Problem requirements.
Which lines run from the one containing "[346,252,409,274] getter, ->" to the end of the entries? Quote them exactly, and nothing else.

Given entries.
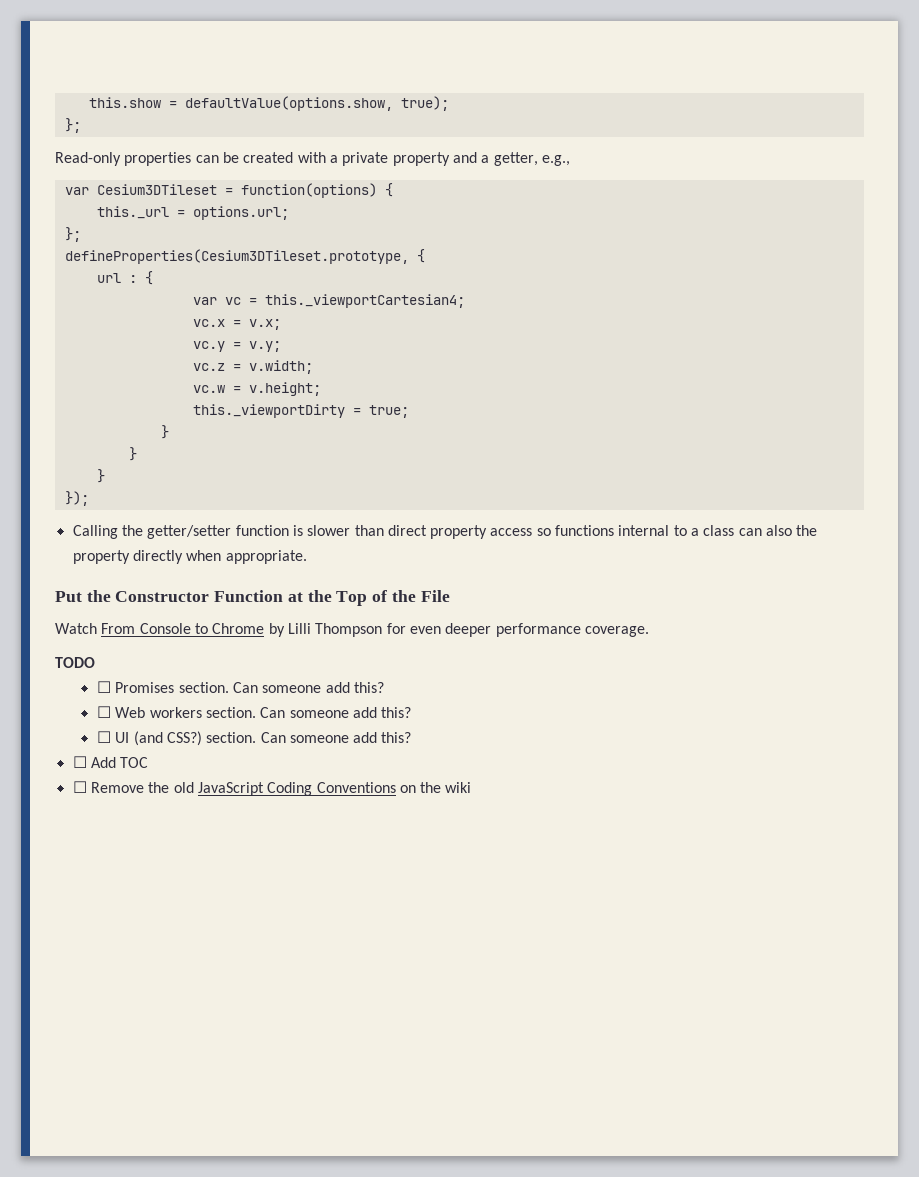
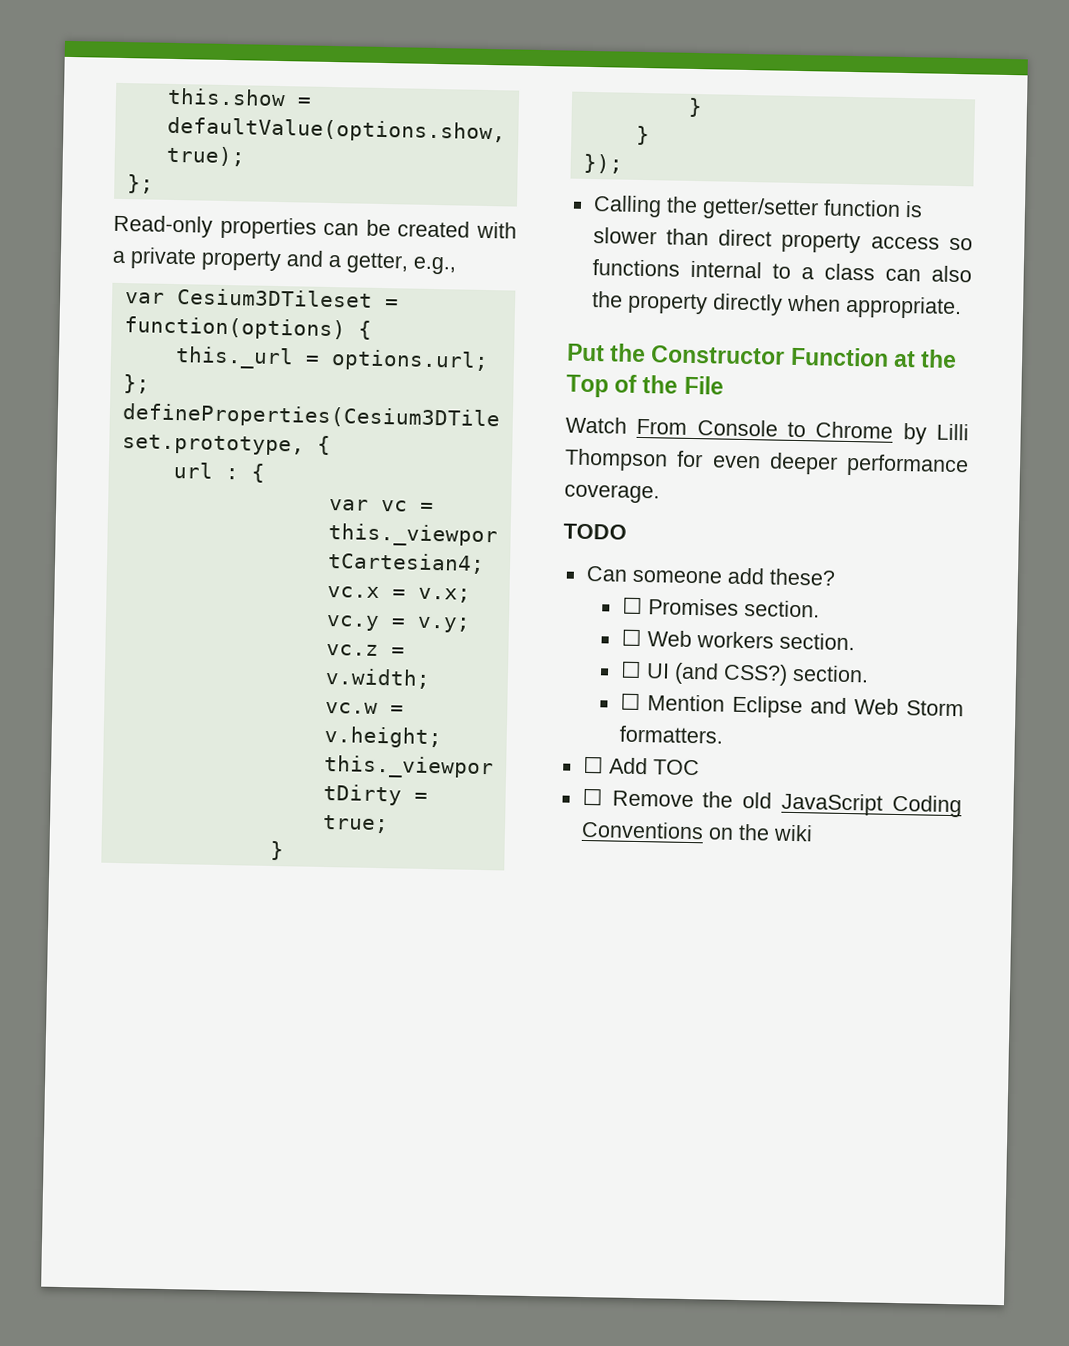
(95, 662) none -> [585,565,836,586] // Can someone add these?
[232,682,384,693] Can someone add this? -> (820, 608) none
[260,707,412,718] Can someone add this? -> (855, 641) none
[260,732,412,743] Can someone add this? -> [619,692,964,719] [618,725,723,744] // ☐ Mention Eclipse and Web Storm formatters.

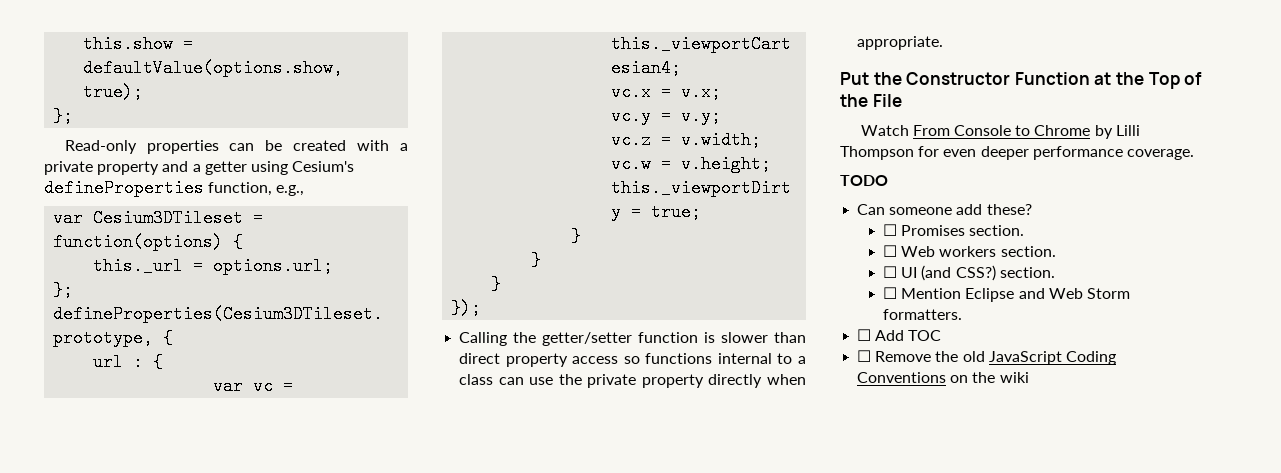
[346,252,409,274] getter, -> [204,161,355,175] [44,179,273,197] getter using Cesium's defineProperties function,
[931,265,972,283] [591,291,623,308] also the -> [529,374,637,388] use the private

Exercise result.
[346,252,409,274] getter, -> [204,161,355,175] [44,179,273,197] getter using Cesium's defineProperties function,
[931,265,972,283] [591,291,623,308] also the -> [529,374,637,388] use the private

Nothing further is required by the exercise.